----- Information given

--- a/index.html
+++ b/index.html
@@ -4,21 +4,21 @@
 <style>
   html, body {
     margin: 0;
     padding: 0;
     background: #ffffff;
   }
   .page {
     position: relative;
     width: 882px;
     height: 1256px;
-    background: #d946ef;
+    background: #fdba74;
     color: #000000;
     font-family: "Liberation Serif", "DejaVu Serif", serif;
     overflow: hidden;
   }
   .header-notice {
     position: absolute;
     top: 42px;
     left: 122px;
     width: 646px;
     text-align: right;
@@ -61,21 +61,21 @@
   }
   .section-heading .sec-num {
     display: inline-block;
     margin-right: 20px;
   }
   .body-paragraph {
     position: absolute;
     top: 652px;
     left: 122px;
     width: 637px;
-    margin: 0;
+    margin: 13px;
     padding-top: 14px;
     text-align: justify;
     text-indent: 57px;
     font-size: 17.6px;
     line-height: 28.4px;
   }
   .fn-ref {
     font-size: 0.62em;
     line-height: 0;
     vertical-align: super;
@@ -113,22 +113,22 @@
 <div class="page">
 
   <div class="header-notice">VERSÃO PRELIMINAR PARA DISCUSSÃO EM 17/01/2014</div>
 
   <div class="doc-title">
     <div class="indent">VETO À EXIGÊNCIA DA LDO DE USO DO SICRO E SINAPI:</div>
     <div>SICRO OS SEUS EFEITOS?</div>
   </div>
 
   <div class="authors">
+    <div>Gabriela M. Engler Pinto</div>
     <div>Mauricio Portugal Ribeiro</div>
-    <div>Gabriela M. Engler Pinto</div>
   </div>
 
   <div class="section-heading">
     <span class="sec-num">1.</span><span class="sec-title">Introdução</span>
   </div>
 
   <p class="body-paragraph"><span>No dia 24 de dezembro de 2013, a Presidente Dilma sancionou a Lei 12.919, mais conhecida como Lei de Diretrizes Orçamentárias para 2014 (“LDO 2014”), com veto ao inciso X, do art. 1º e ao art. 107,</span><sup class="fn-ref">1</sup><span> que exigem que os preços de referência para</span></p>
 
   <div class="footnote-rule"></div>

----------

[Try it] Wherever the string "margin" occurs in the listing, return the line it sits on.

[Response to the task]
     margin: 0;
     margin-right: 20px;
-    margin: 0;
+    margin: 13px;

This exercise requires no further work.